__Task__. Below are records to repeat exactly; copy them without the pictures.

(Beginning of Raw data)

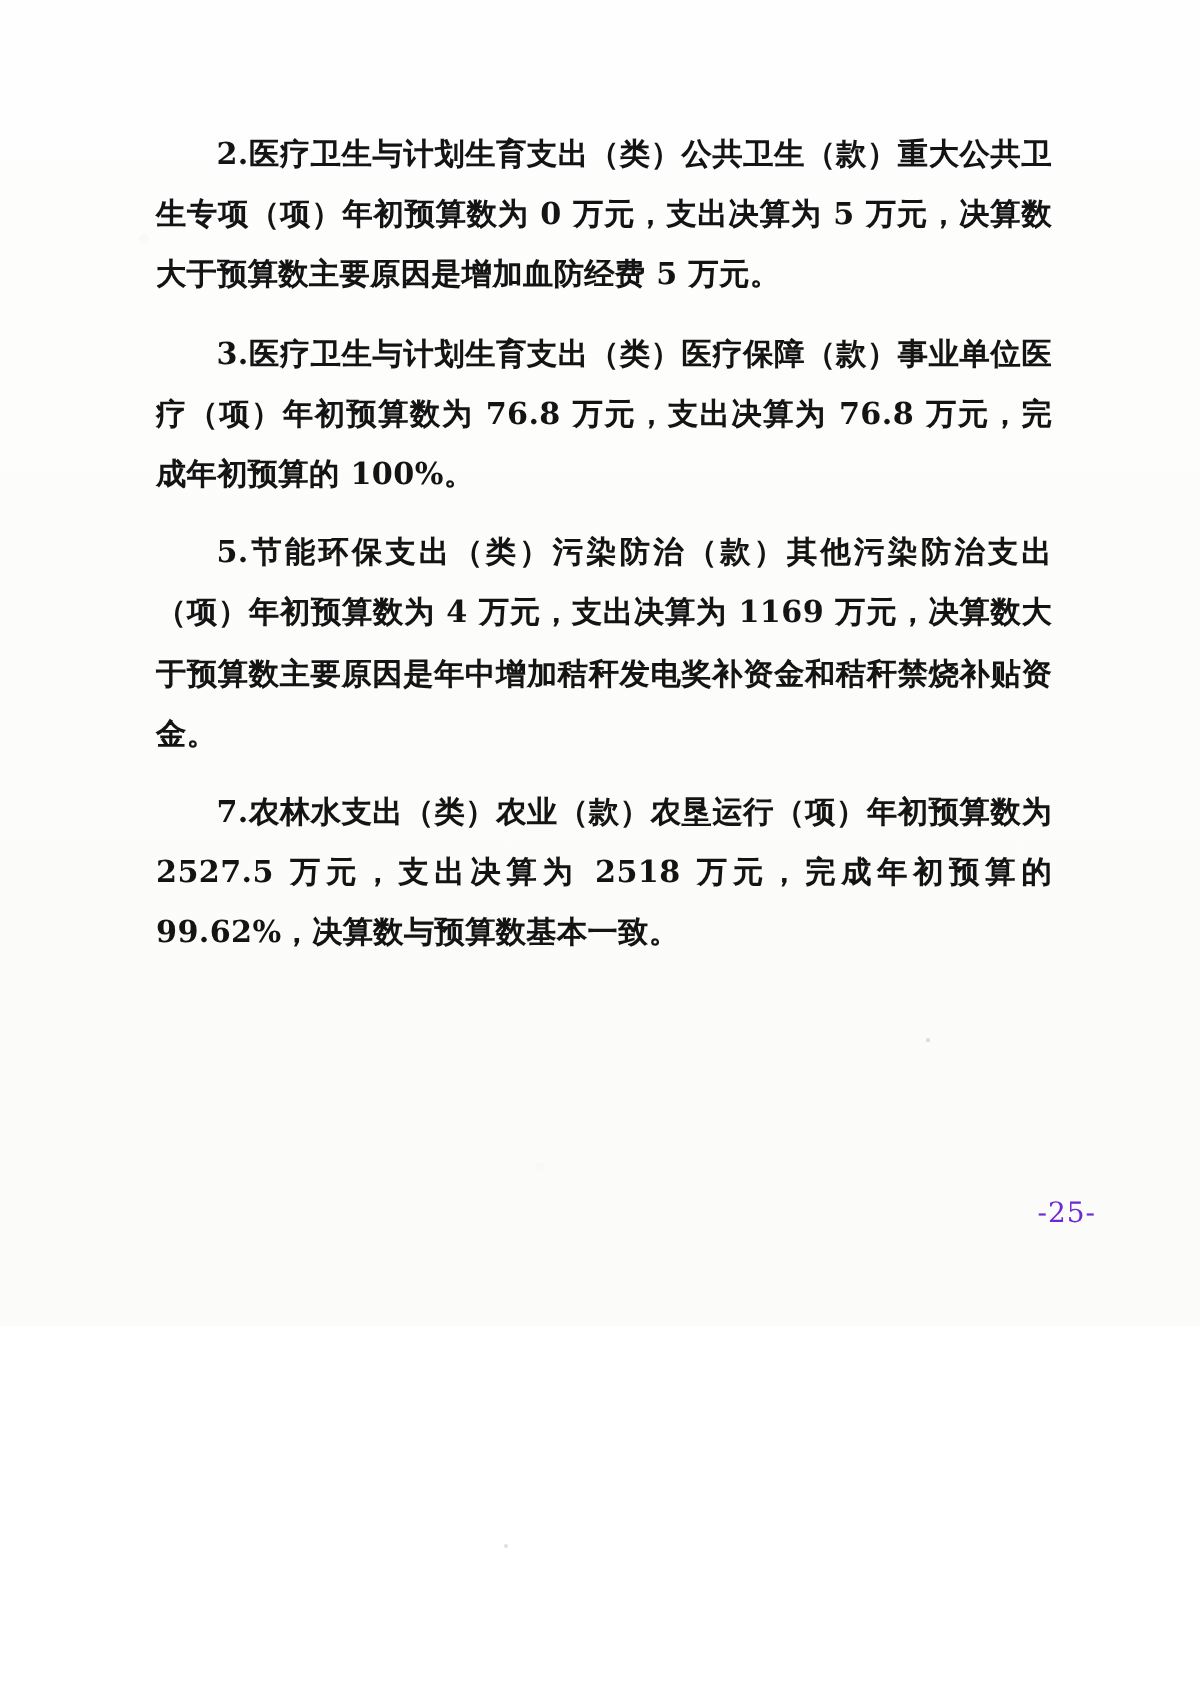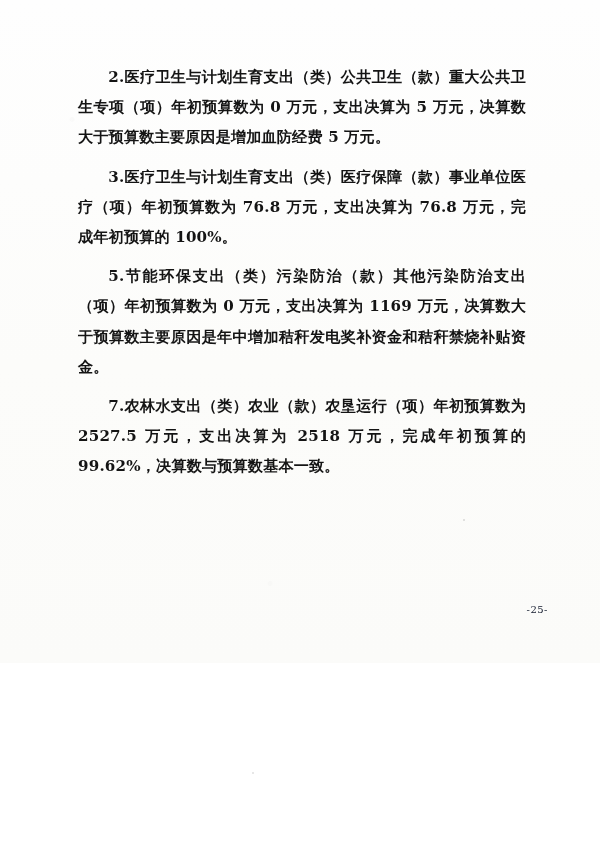--- a/index.html
+++ b/index.html
@@ -77,7 +77,7 @@
   <div class="content">
     <p class="para">2.医疗卫生与计划生育支出（类）公共卫生（款）重大公共卫生专项（项）年初预算数为 0 万元，支出决算为 5 万元，决算数大于预算数主要原因是增加血防经费 5 万元。</p>
     <p class="para">3.医疗卫生与计划生育支出（类）医疗保障（款）事业单位医疗（项）年初预算数为 76.8 万元，支出决算为 76.8 万元，完成年初预算的 100%。</p>
-    <p class="para">5.节能环保支出（类）污染防治（款）其他污染防治支出（项）年初预算数为 0 万元，支出决算为 1169 万元，决算数大于预算数主要原因是年中增加秸秆发电奖补资金和秸秆禁烧补贴资金。</p>
+    <p class="para">5.节能环保支出（类）污染防治（款）其他污染防治支出（项）年初预算数为 4 万元，支出决算为 1169 万元，决算数大于预算数主要原因是年中增加秸秆发电奖补资金和秸秆禁烧补贴资金。</p>
     <p class="para">7.农林水支出（类）农业（款）农垦运行（项）年初预算数为 2527.5 万元，支出决算为 2518 万元，完成年初预算的 99.62%，决算数与预算数基本一致。</p>
   </div>
 

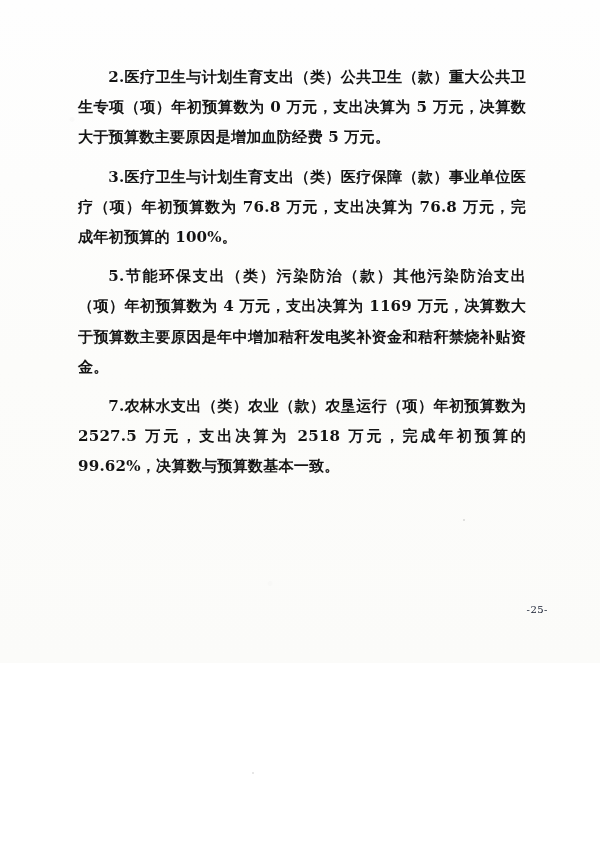--- a/index.html
+++ b/index.html
@@ -52,8 +52,8 @@
     position: absolute;
     right: 52px;
     bottom: 48px;
-    font-size: 10px;
-    color: #0f172a;
+    font-size: 14px;
+    color: #6d28d9;
     font-family: "DejaVu Serif", "Liberation Serif", serif;
     letter-spacing: 0.5px;
   }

(End of Raw data)

__Written response__.
--- a/index.html
+++ b/index.html
@@ -77,7 +77,7 @@
   <div class="content">
     <p class="para">2.医疗卫生与计划生育支出（类）公共卫生（款）重大公共卫生专项（项）年初预算数为 0 万元，支出决算为 5 万元，决算数大于预算数主要原因是增加血防经费 5 万元。</p>
     <p class="para">3.医疗卫生与计划生育支出（类）医疗保障（款）事业单位医疗（项）年初预算数为 76.8 万元，支出决算为 76.8 万元，完成年初预算的 100%。</p>
-    <p class="para">5.节能环保支出（类）污染防治（款）其他污染防治支出（项）年初预算数为 0 万元，支出决算为 1169 万元，决算数大于预算数主要原因是年中增加秸秆发电奖补资金和秸秆禁烧补贴资金。</p>
+    <p class="para">5.节能环保支出（类）污染防治（款）其他污染防治支出（项）年初预算数为 4 万元，支出决算为 1169 万元，决算数大于预算数主要原因是年中增加秸秆发电奖补资金和秸秆禁烧补贴资金。</p>
     <p class="para">7.农林水支出（类）农业（款）农垦运行（项）年初预算数为 2527.5 万元，支出决算为 2518 万元，完成年初预算的 99.62%，决算数与预算数基本一致。</p>
   </div>
 

--- a/index.html
+++ b/index.html
@@ -52,8 +52,8 @@
     position: absolute;
     right: 52px;
     bottom: 48px;
-    font-size: 10px;
-    color: #0f172a;
+    font-size: 14px;
+    color: #6d28d9;
     font-family: "DejaVu Serif", "Liberation Serif", serif;
     letter-spacing: 0.5px;
   }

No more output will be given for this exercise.